REQUIRED WORK ::
Check each line of the data below for the word "cuisine", then extract the ones that have it.

___ SUPPLIED ENTRIES

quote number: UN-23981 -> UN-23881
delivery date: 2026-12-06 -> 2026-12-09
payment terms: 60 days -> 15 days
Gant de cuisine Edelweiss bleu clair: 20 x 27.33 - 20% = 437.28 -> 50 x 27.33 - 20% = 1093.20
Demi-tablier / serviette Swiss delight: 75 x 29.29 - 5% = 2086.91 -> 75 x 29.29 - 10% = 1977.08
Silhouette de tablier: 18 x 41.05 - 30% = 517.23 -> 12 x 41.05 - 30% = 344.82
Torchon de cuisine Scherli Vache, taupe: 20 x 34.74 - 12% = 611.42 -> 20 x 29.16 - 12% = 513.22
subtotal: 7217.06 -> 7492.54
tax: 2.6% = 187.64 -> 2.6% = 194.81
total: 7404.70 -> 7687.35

______

YOUR SOLUTION ::
Gant de cuisine Edelweiss bleu clair: 20 x 27.33 - 20% = 437.28 -> 50 x 27.33 - 20% = 1093.20
Torchon de cuisine Scherli Vache, taupe: 20 x 34.74 - 12% = 611.42 -> 20 x 29.16 - 12% = 513.22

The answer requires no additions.